WHAT TO DO: In the listing below, locate the lines that hold the string "body". Copy those lines.

RECORDS TO USE:
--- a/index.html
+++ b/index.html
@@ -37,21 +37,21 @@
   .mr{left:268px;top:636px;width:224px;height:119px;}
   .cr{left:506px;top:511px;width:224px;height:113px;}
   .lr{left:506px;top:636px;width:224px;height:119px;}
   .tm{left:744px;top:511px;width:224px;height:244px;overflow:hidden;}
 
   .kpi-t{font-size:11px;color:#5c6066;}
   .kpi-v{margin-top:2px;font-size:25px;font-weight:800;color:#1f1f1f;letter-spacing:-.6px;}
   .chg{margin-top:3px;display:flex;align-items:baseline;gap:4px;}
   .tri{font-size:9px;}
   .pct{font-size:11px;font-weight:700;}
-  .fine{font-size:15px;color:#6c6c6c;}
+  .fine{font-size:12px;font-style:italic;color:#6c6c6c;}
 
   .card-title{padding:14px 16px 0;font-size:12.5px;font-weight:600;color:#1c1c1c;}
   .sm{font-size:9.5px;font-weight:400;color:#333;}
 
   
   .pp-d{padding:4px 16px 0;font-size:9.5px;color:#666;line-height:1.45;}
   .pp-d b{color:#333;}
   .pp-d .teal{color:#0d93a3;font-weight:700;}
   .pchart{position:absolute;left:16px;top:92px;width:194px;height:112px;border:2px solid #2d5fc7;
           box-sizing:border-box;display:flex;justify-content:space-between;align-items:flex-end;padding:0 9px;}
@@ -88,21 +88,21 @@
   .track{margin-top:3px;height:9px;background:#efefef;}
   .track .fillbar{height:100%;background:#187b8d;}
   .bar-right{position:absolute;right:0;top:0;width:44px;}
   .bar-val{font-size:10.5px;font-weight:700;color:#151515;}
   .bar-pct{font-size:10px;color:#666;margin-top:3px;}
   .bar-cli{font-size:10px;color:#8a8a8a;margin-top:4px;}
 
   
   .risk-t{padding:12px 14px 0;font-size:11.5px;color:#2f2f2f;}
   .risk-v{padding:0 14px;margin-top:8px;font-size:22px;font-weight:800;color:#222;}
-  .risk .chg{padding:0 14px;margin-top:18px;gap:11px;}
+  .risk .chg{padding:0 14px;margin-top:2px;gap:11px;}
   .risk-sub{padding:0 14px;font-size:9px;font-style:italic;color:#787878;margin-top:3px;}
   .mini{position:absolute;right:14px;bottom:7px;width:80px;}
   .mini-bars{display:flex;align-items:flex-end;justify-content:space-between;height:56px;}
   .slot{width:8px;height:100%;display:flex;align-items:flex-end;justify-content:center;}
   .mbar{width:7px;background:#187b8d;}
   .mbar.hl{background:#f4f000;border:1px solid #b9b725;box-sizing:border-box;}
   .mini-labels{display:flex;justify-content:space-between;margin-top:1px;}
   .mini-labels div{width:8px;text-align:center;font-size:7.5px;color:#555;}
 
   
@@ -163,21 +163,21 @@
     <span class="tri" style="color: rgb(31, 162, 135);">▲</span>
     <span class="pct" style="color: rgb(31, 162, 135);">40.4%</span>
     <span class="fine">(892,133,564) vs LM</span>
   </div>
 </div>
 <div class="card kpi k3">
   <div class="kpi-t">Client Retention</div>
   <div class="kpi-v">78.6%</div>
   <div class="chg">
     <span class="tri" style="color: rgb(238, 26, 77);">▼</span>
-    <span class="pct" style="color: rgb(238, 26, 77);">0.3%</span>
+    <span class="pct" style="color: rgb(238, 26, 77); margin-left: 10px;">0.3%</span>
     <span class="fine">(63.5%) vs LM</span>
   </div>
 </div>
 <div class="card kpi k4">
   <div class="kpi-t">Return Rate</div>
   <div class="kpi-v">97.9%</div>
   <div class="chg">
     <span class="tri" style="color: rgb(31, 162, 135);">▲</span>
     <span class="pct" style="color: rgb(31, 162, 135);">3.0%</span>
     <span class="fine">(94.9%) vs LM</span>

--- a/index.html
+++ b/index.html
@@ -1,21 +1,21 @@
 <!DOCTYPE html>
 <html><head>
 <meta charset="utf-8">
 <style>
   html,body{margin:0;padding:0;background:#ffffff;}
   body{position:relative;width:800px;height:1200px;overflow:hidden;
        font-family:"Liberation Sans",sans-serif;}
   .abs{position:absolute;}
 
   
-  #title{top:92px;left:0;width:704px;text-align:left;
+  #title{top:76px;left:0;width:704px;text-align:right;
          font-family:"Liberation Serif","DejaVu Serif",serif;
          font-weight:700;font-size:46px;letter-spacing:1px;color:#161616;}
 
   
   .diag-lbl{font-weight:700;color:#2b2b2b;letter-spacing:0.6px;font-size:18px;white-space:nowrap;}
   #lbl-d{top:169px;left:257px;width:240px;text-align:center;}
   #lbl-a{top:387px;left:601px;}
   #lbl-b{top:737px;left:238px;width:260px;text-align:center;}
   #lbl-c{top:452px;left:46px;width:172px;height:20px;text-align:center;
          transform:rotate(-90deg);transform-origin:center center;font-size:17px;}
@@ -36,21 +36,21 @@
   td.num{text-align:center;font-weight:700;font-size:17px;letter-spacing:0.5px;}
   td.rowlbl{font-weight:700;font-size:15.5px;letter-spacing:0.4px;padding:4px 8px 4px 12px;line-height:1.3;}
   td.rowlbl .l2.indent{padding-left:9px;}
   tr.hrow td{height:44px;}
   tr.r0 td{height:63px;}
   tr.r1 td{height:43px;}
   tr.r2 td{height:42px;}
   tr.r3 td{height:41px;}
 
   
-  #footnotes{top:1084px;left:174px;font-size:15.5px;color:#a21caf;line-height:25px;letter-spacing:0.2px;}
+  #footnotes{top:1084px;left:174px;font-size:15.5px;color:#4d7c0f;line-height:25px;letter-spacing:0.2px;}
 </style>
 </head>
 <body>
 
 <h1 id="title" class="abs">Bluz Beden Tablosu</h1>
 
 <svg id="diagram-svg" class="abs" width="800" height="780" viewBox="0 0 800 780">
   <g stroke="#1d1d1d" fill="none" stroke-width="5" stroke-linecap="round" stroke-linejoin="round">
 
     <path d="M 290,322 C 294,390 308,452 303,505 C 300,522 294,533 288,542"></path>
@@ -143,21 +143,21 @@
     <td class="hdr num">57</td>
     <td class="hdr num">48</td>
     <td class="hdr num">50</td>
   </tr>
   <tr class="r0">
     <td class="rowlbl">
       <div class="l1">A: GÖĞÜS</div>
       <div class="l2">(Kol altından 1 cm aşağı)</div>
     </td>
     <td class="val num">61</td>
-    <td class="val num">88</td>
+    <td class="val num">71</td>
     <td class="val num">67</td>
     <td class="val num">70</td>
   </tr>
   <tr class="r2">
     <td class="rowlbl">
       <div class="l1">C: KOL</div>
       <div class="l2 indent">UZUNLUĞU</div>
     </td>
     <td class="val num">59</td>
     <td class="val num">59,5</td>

TASK RESPONSE:
   html,body{margin:0;padding:0;background:#ffffff;}
   body{position:relative;width:800px;height:1200px;overflow:hidden;
 <body>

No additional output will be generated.